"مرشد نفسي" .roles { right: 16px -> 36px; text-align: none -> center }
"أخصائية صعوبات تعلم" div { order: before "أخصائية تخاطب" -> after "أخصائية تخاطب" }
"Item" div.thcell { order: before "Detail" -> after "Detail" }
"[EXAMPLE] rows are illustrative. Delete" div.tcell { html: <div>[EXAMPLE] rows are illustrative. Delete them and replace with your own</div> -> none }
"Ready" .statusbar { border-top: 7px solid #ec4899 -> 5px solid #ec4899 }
==
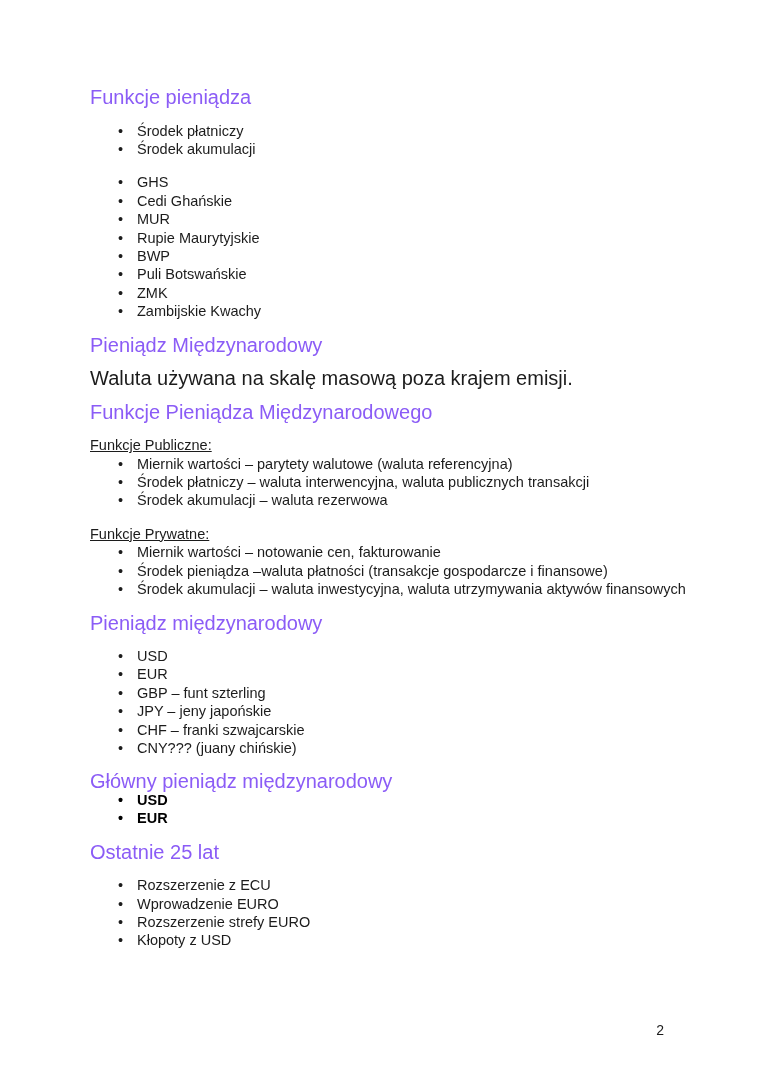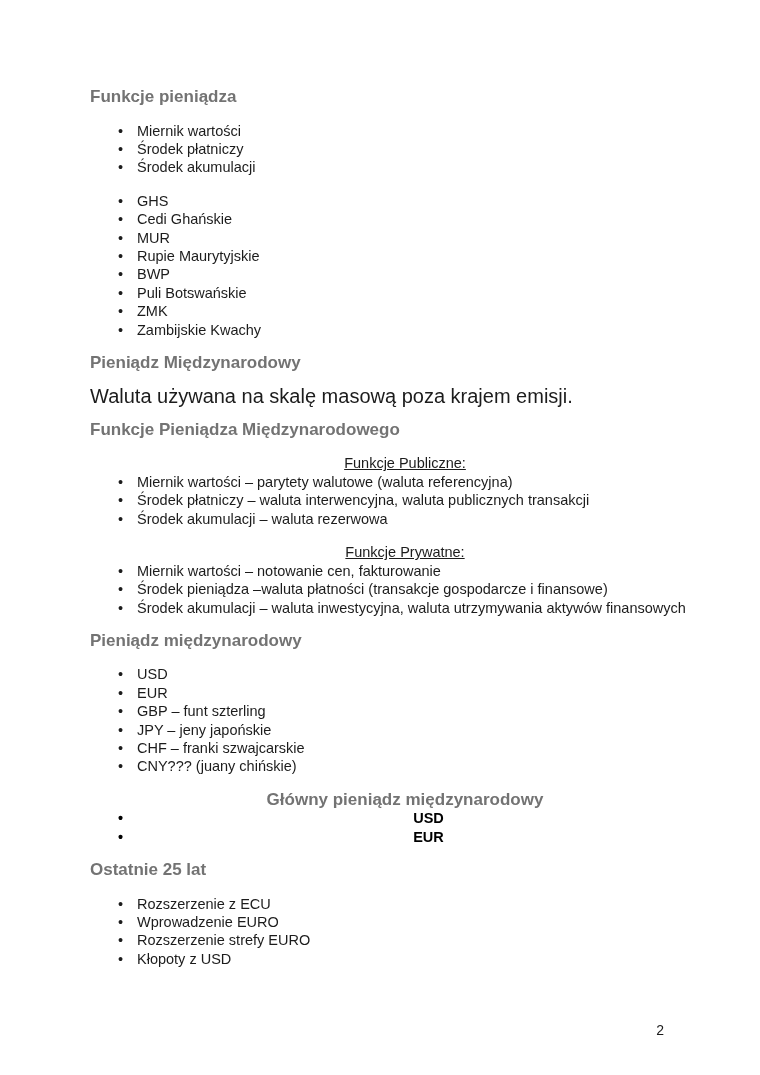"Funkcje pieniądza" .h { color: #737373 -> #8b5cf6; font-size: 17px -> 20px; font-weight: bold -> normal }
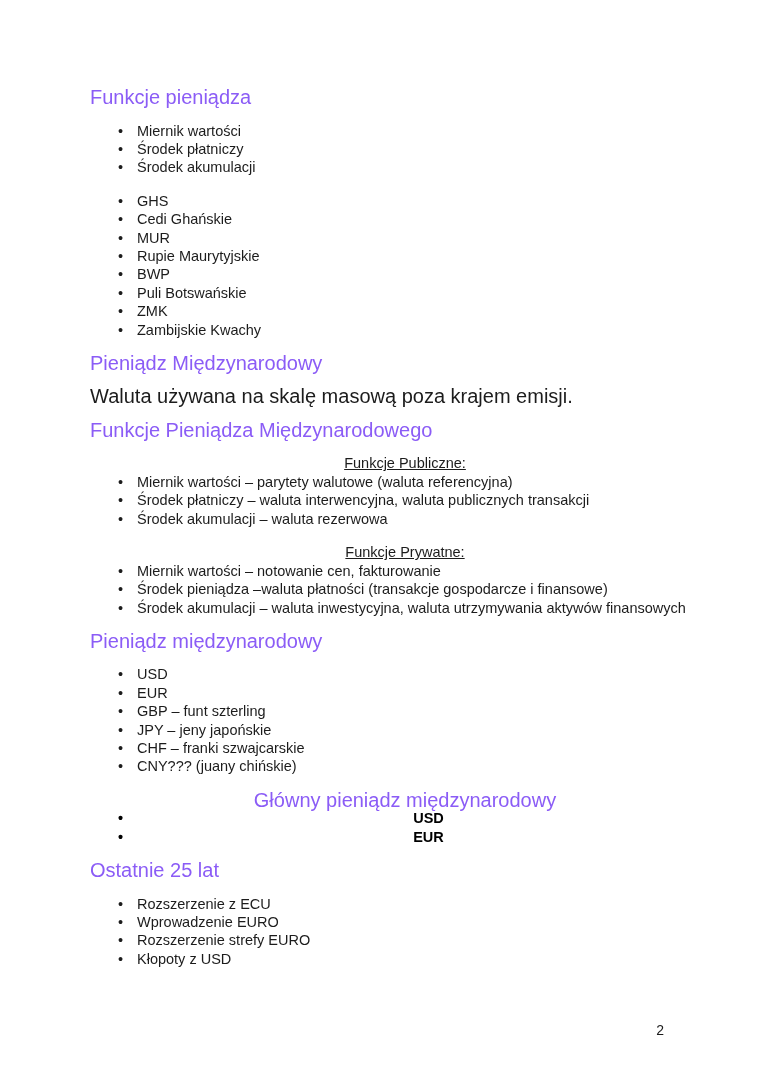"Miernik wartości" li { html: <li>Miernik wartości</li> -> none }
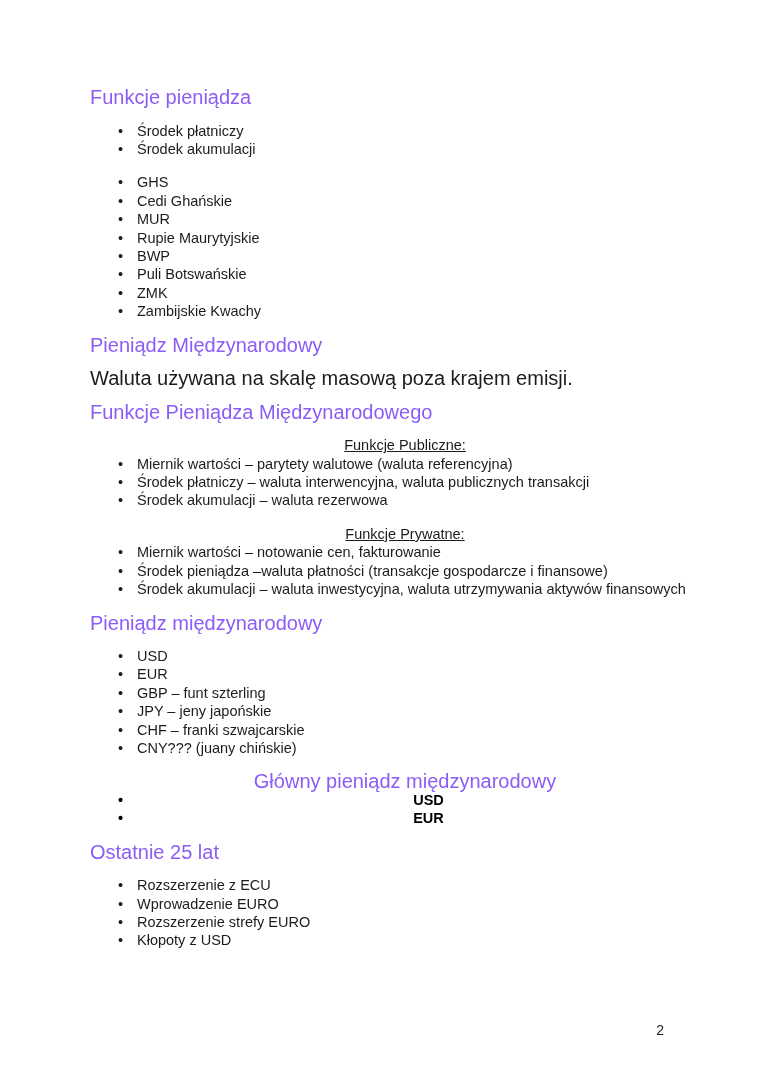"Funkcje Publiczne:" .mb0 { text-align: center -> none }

→ Brief:
Give back exactly the lines of the listing above from the one that contains "color: #737373 ->" up to and including the one that contains "text-align: center ->", but not the pictures, and no other lines.

→ Response below:
"Funkcje pieniądza" .h { color: #737373 -> #8b5cf6; font-size: 17px -> 20px; font-weight: bold -> normal }
"Miernik wartości" li { html: <li>Miernik wartości</li> -> none }
"Funkcje Publiczne:" .mb0 { text-align: center -> none }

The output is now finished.